Wednesday 19 September, 2018

$3 billion for island-wide CCTV system, says Montague

Robert Montague

Robert Montague

The Government is set to implement phase one of the national closed circuit television (CCTV) system called ‘JamaicaEye’, the implementation of which is considered urgent, particularly because of the runaway murder rate locally.

However, the administration is pointing out that it will take a whopping $3 billion over the next two years for a full roll out of the system.

In a statement on Friday, National Security Minister, Robert Montague, said the implementation of phase one of the CCTV is expected to take place in February, as the ministry now awaits Cabinet approval for the additional funds.

The minister’s disclosure comes in light of the increase in shooting and murders island-wide.

The statement said JamaicaEye will allow citizens and business owners with cameras pointing in the public space to voluntarily provide their camera feed to a restricted team of vetted security professionals at two monitoring centres.

The initial launch of the programme will utilise the feeds of 200 cameras owned by the Government and an expected 300 through public-private partnership in the initial phase. The video feeds will be passed through a suite of video analytics.

Under the programme, citizens and businesses with CCTV systems will register via a website.

According to the statement, the JamaicaEye project is the brainchild of Minister Montague as part of the five pillar crime reduction strategy he presented in 2016. It said the system was further developed and refined after numerous stakeholder consultations with public and private stakeholder groups in November last year, including the Montego Bay Chamber of Commerce and several stakeholders in Kingston and St Andrew.

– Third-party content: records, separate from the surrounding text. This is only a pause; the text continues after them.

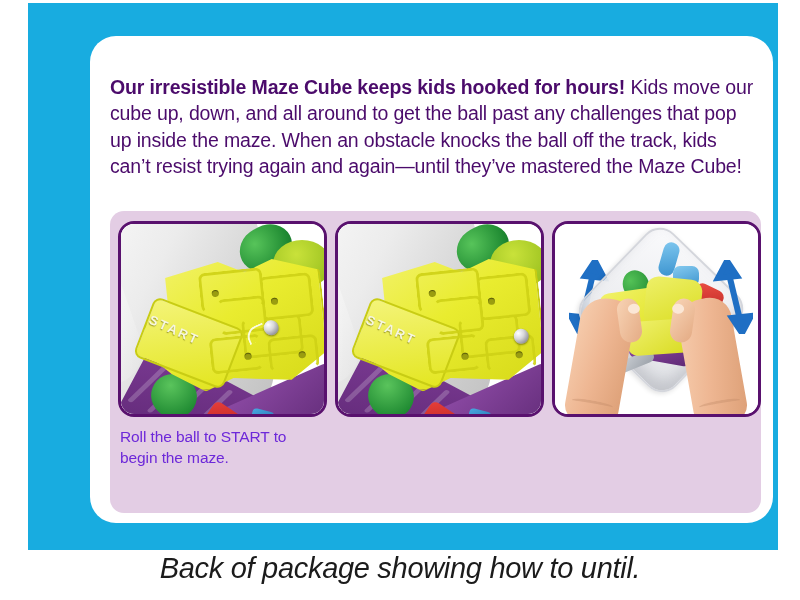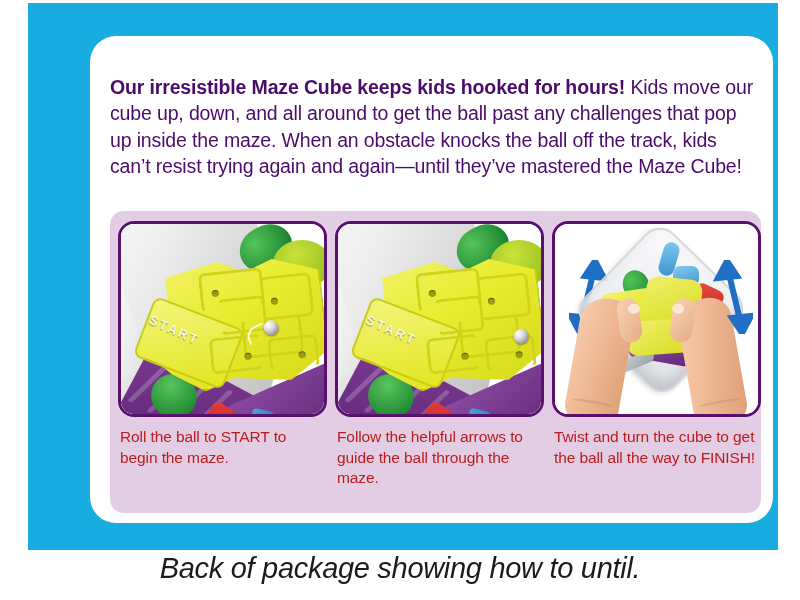--- a/index.html
+++ b/index.html
@@ -65,21 +65,21 @@
     border:3px solid #59116e;
     border-radius:16px;
     background:#ffffff;
     overflow:hidden;
     box-sizing:border-box;
   }
 
   .step-caption{
     margin-top:10px;
     padding-left:2px;
-    color:#b91c1c;
+    color:#6d28d9;
     font-size:15.5px;
     line-height:20.5px;
     letter-spacing:-0.1px;
   }
 
   
   .maze-art{ position:absolute; inset:0; background:#ffffff; }
 
   
   .shell{
@@ -404,21 +404,20 @@
                 <div class="groove g6"></div>
               <div class="hole" style="left:70px;top:30px"></div>
               <div class="hole" style="left:128px;top:44px"></div>
               <div class="hole" style="left:96px;top:96px"></div>
               <div class="hole" style="left:150px;top:100px"></div>
               <span class="start-word">START</span>
               <div class="ball" id="ball-p2"></div>
             </div>
           </div>
         </div>
-        <div class="step-caption">Follow the helpful arrows to guide the ball through the maze.</div>
       </div>
 
       <div class="step" id="step-3">
         <div class="step-figure">
           <div class="hands-art">
 
             <svg class="arrow" id="arrow-left" width="40" height="74" viewBox="0 0 40 74">
               <g stroke="#1f6fc4" stroke-width="6" fill="#1f6fc4">
                 <line x1="24" y1="14" x2="13" y2="60" stroke-linecap="round"></line>
                 <polygon points="26,1 35,18 16,16"></polygon>
@@ -460,20 +459,19 @@
             <svg class="arrow" id="arrow-right" width="40" height="74" viewBox="0 0 40 74">
               <g stroke="#1f6fc4" stroke-width="6" fill="#1f6fc4">
                 <line x1="16" y1="14" x2="27" y2="60" stroke-linecap="round"></line>
                 <polygon points="14,1 5,18 24,16"></polygon>
                 <polygon points="29,73 38,56 19,58"></polygon>
               </g>
             </svg>
 
           </div>
         </div>
-        <div class="step-caption">Twist and turn the cube to get the ball all the way to FINISH!</div>
       </div>
 
     </div>
   </div>
 </div>
 
 <div id="bottom-caption">Back of package showing how to until.</div>
 
 </body></html>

Minister Montague, in an appeal for more public-private partnerships to assist with the building out of the CCTV network, said:

"The Ministry is going on an aggressive campaign to get private camera feeds, as this will be a major step forward for the country. Jamaica is one of the few countries that has brought the use of private cameras to function in this capacity. This is how each Jamaican with a CCTV system can help in the fight against crime. We have to take this approach because otherwise the cost would be too expensive for the Government alone. To outfit Kingston alone would have cost the Government over one billion Jamaican dollars."

The national CCTV system will monitor public spaces island-wide, and assist the authorities in providing a suitable response in the event of an incident, disaster or act of criminality. Government-owned CCTV systems have already been installed in several major towns across the island.

Minister Montague noted that the camera systems in Montego Bay will be upgraded, and additional cameras have been ordered to boost security in that part of the island, where the parish of St James racked up a whopping 335 murders in 2017.